▶ _Assignment_
Everything in the listing below has to be repeated exactly, except the pictures.

▶ _Input for this task_
· · · · · · ·

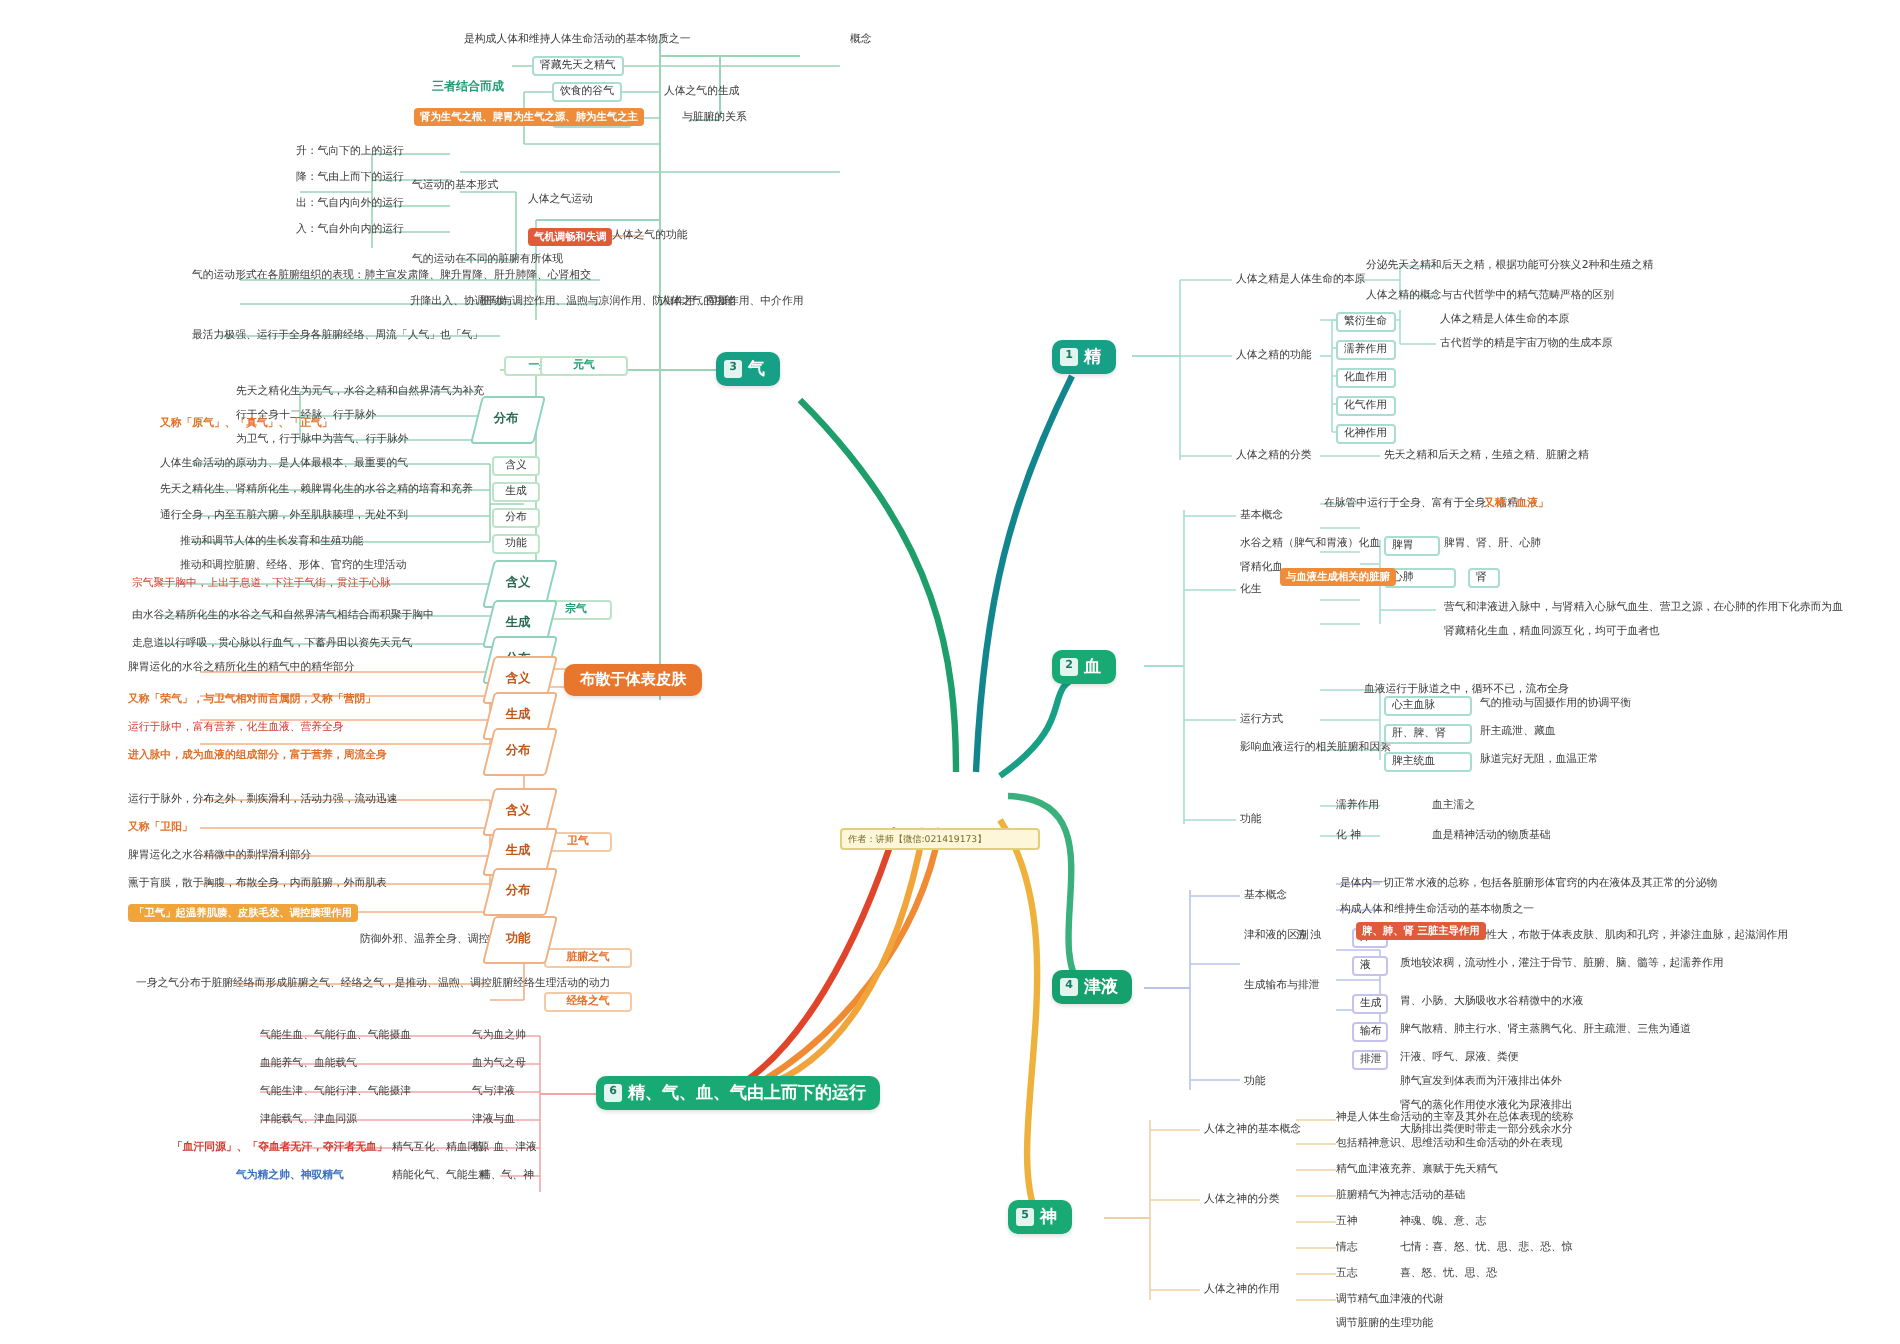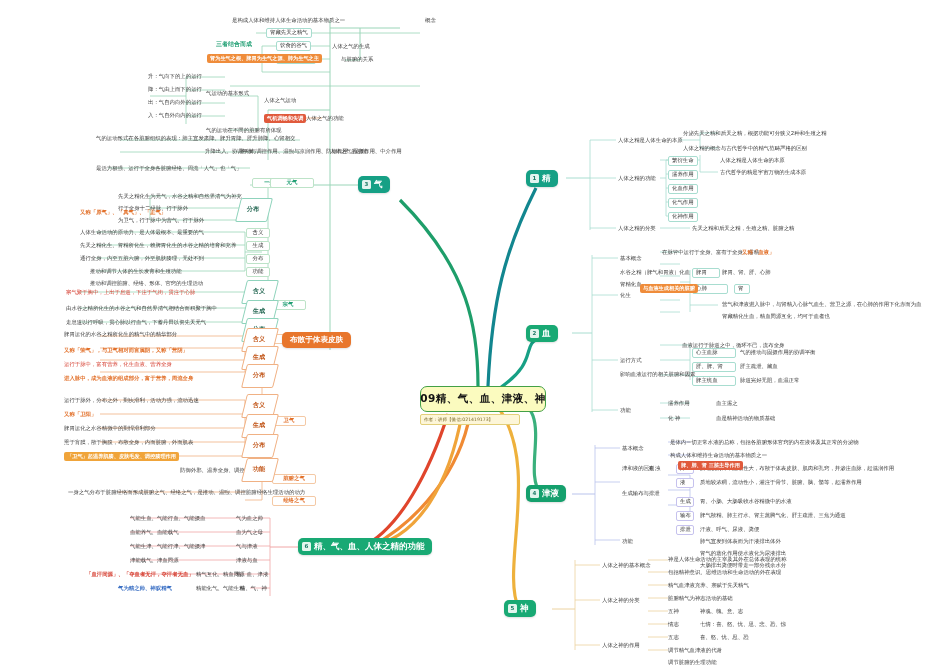--- a/index.html
+++ b/index.html
@@ -280,9 +280,6 @@
   <path d="M648,650 L668,650" stroke="#ecd2a0" stroke-width=".8" fill="none"></path>
 </svg>
 
-<div class="node root">
-  <span>09精、气、血、津液、神</span>
-</div>
 <div class="node root-sub">作者：讲师【微信:021419173】</div>
 
 <div class="node chip teal c-jing">

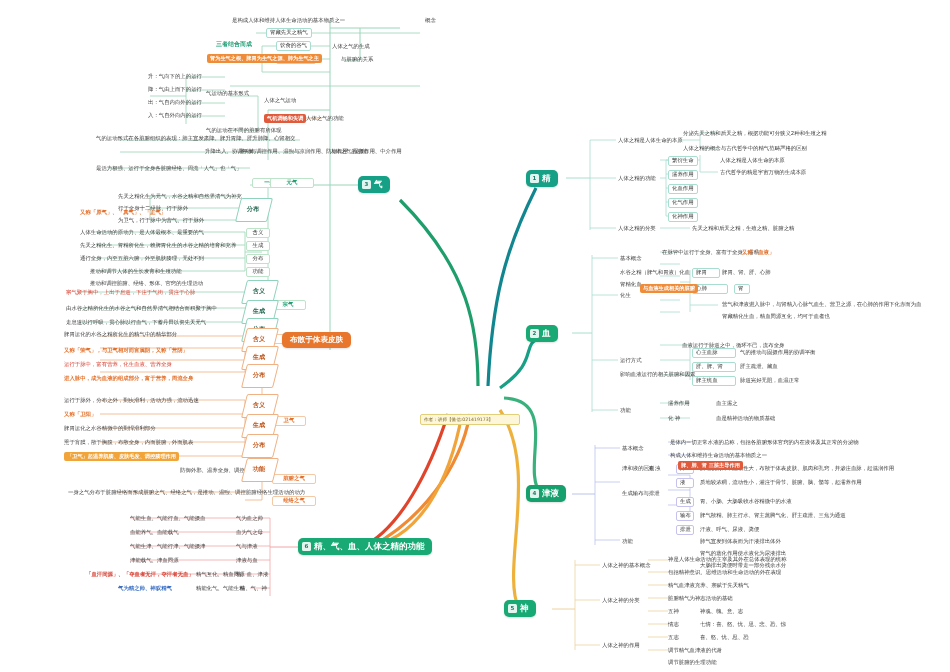--- a/index.html
+++ b/index.html
@@ -304,7 +304,7 @@
 </div>
 <div class="node chip green2 c-guanxi">
   <span class="bullet">6</span>
-  <span>精、气、血、人体之精的功能</span>
+  <span>精、气、血、气由上而下的运行</span>
 </div>
 
 <div class="node t" style="left:232px;top:16px;">是构成人体和维持人体生命活动的基本物质之一</div>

· · · · · · ·

▶ _Output of the exercise_
--- a/index.html
+++ b/index.html
@@ -280,9 +280,6 @@
   <path d="M648,650 L668,650" stroke="#ecd2a0" stroke-width=".8" fill="none"></path>
 </svg>
 
-<div class="node root">
-  <span>09精、气、血、津液、神</span>
-</div>
 <div class="node root-sub">作者：讲师【微信:021419173】</div>
 
 <div class="node chip teal c-jing">

--- a/index.html
+++ b/index.html
@@ -304,7 +304,7 @@
 </div>
 <div class="node chip green2 c-guanxi">
   <span class="bullet">6</span>
-  <span>精、气、血、人体之精的功能</span>
+  <span>精、气、血、气由上而下的运行</span>
 </div>
 
 <div class="node t" style="left:232px;top:16px;">是构成人体和维持人体生命活动的基本物质之一</div>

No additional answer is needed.